Stored dataset items
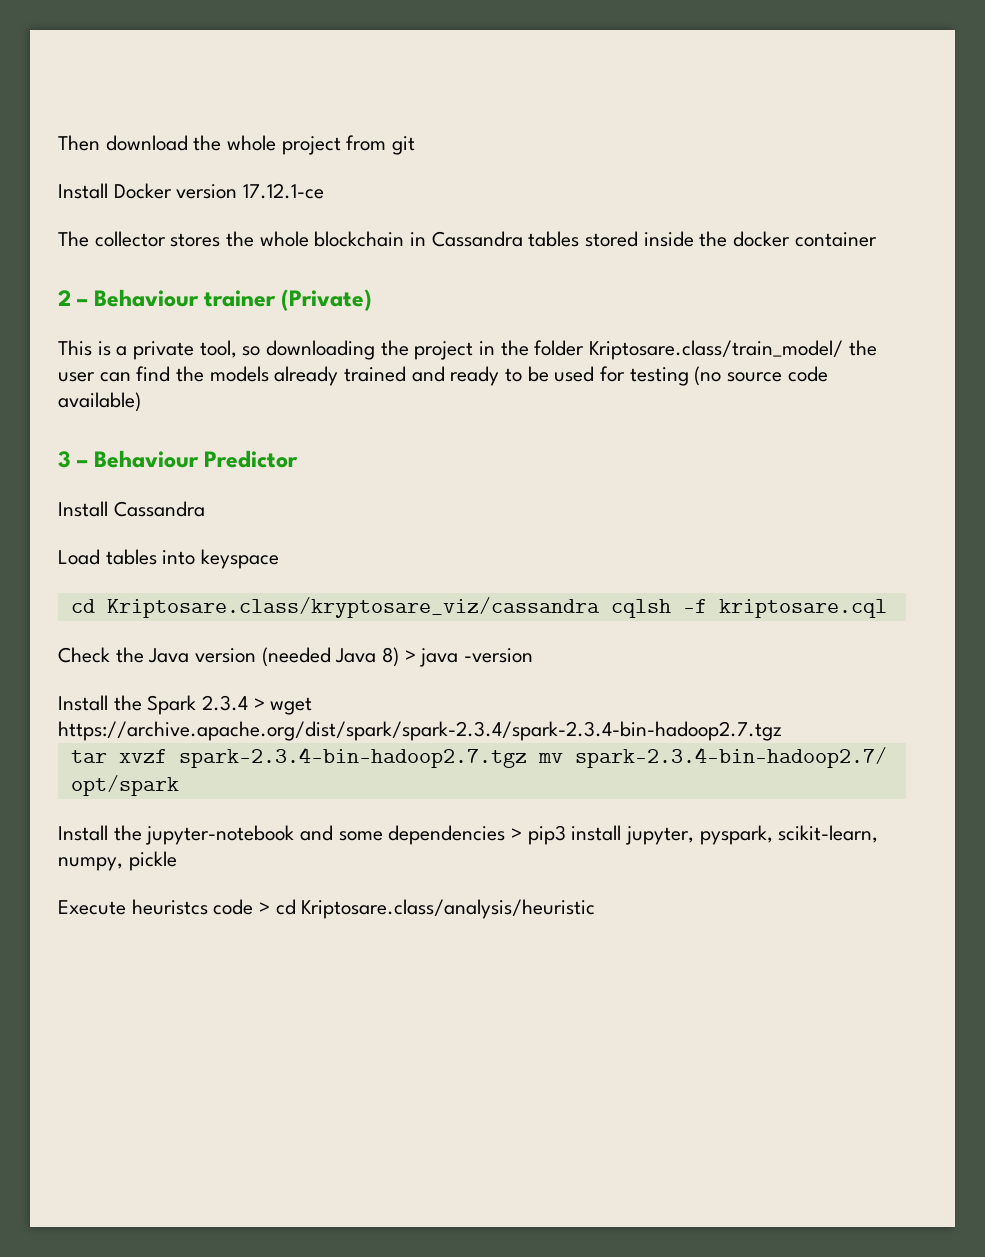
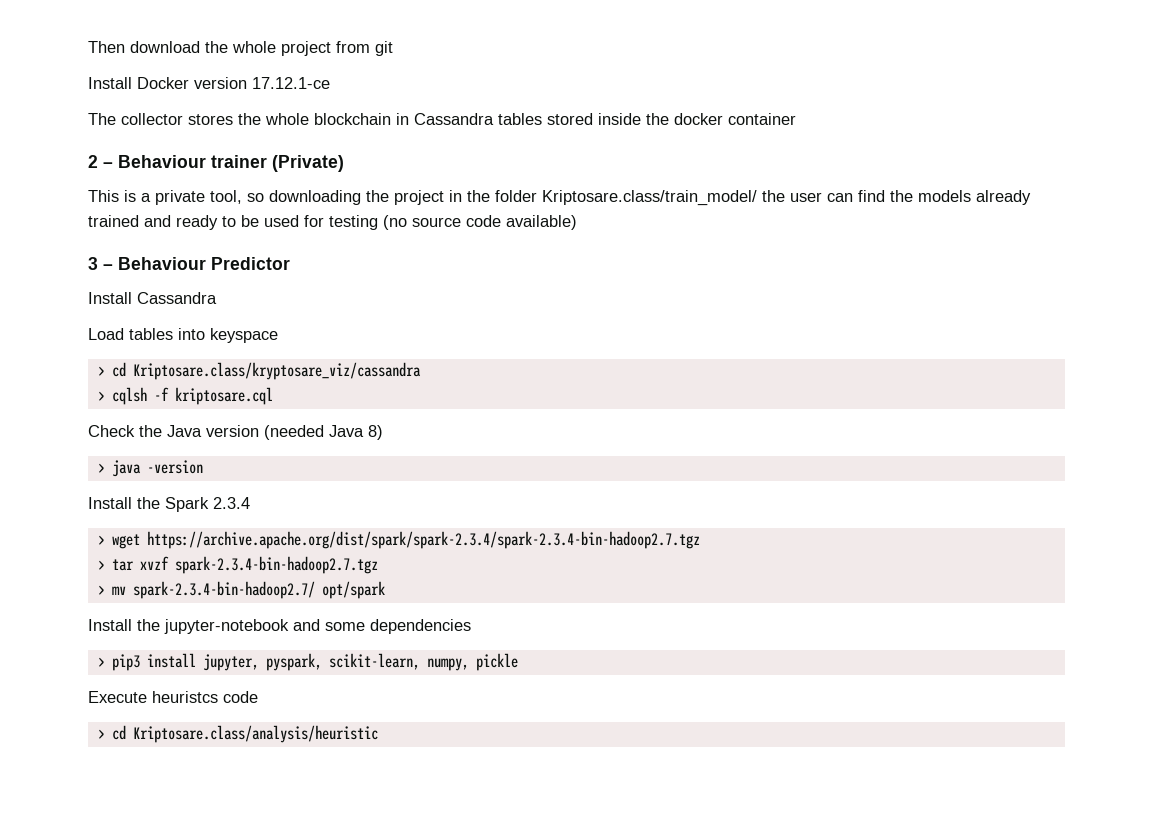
(280, 559) none -> [97,366,105,376] >
(600, 607) none -> [97,391,105,401] // >
(400, 657) none -> (383, 432) //
(249, 703) none -> (250, 503) //
(782, 731) none -> [97,560,105,570] >
(527, 757) none -> [97,585,105,595] // >
(506, 835) none -> (471, 626) //
(254, 907) none -> (258, 697) //

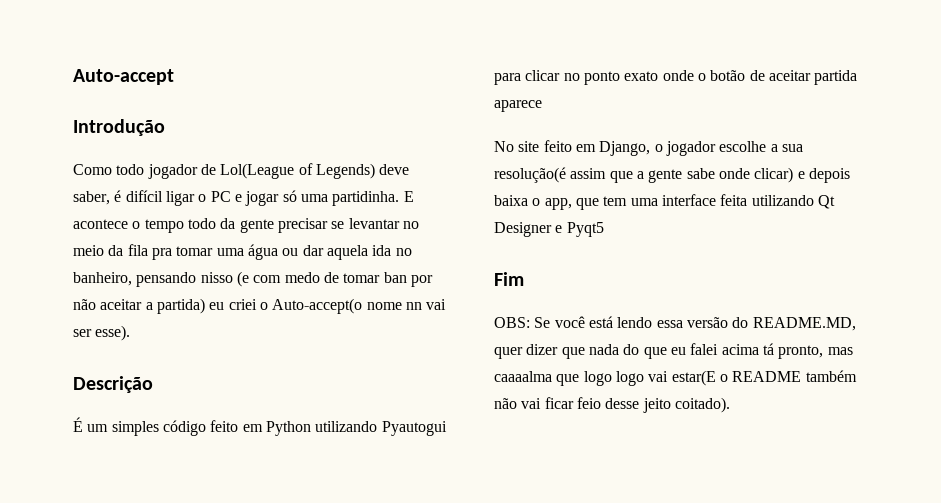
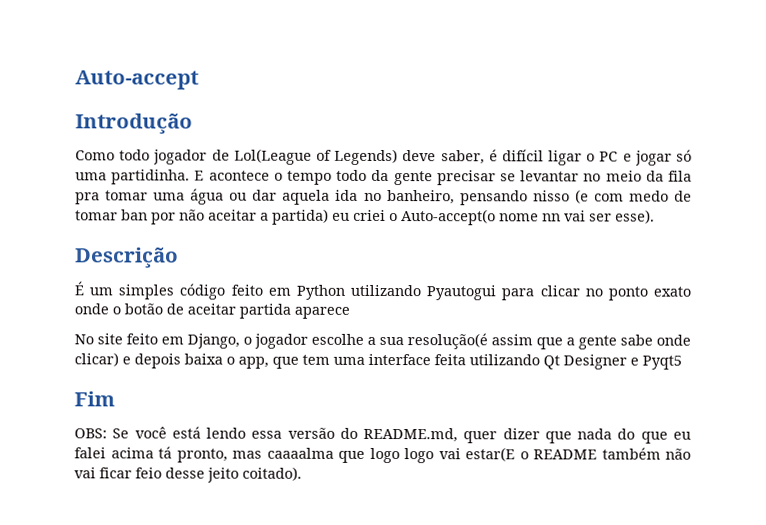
[752,317,856,331] README.MD, -> [363,427,459,443] README.md,

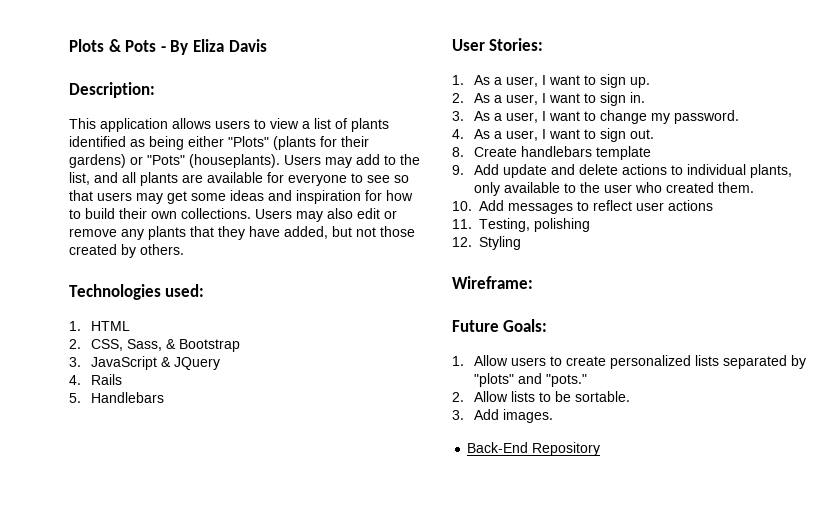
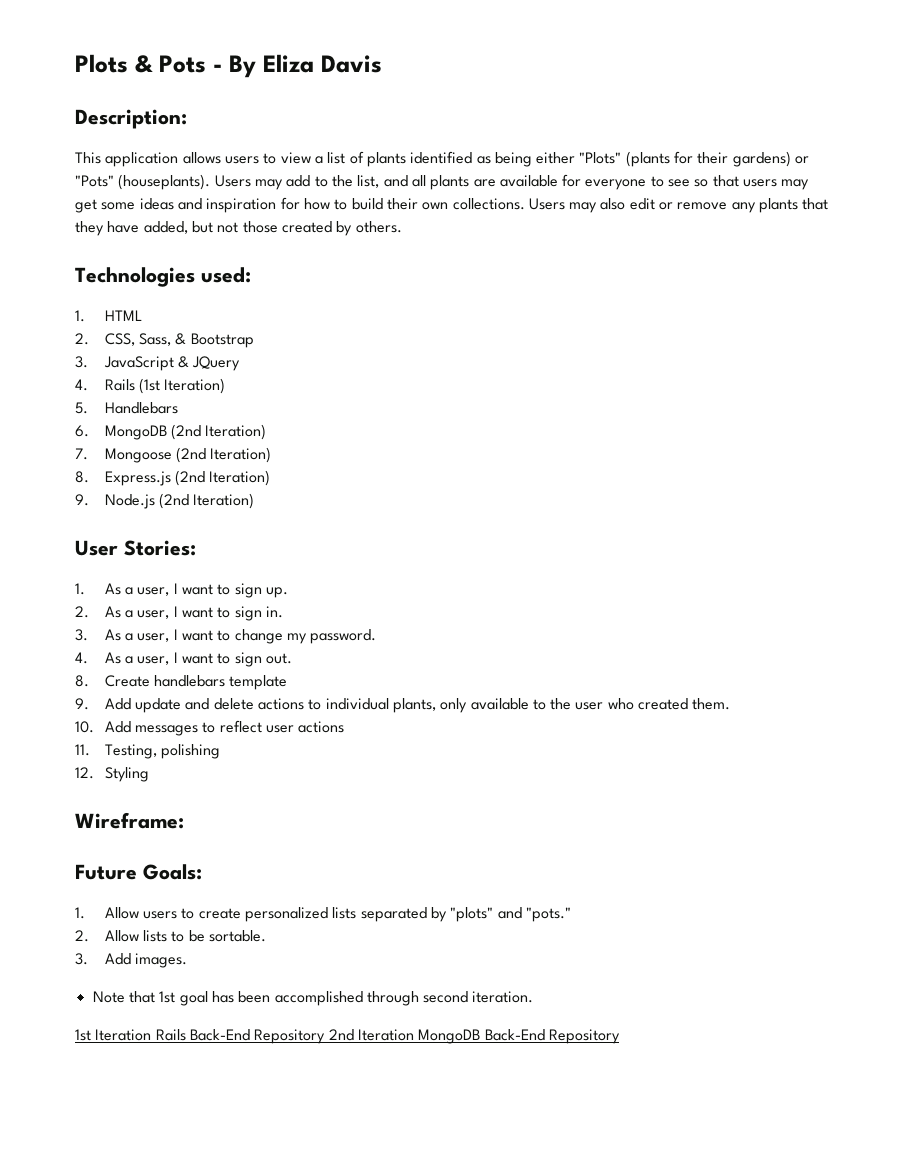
(123, 379) none -> [138,378,226,394] (1st Iteration)
(165, 397) none -> [75,424,267,440] [75,447,272,463] [75,470,271,486] [75,493,255,509] // 6. MongoDB (2nd Iteration) // 7. Mongoose (2nd Iteration) // 8. Express.js (2nd Iteration) // 9. Node.js (2nd Iteration)
(554, 416) none -> [92,991,534,1006] [75,1029,481,1044] Note that 1st goal has been accomplished through second iteration. // 1st Iteration Rails Back-End Repository 2nd Iteration MongoDB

● Exercise directions:
Output the whole of the data, unchanged; keep the pictures out.

● Answer:
(280, 559) none -> [97,366,105,376] >
(600, 607) none -> [97,391,105,401] // >
(400, 657) none -> (383, 432) //
(249, 703) none -> (250, 503) //
(782, 731) none -> [97,560,105,570] >
(527, 757) none -> [97,585,105,595] // >
(506, 835) none -> (471, 626) //
(254, 907) none -> (258, 697) //

[752,317,856,331] README.MD, -> [363,427,459,443] README.md,

(123, 379) none -> [138,378,226,394] (1st Iteration)
(165, 397) none -> [75,424,267,440] [75,447,272,463] [75,470,271,486] [75,493,255,509] // 6. MongoDB (2nd Iteration) // 7. Mongoose (2nd Iteration) // 8. Express.js (2nd Iteration) // 9. Node.js (2nd Iteration)
(554, 416) none -> [92,991,534,1006] [75,1029,481,1044] Note that 1st goal has been accomplished through second iteration. // 1st Iteration Rails Back-End Repository 2nd Iteration MongoDB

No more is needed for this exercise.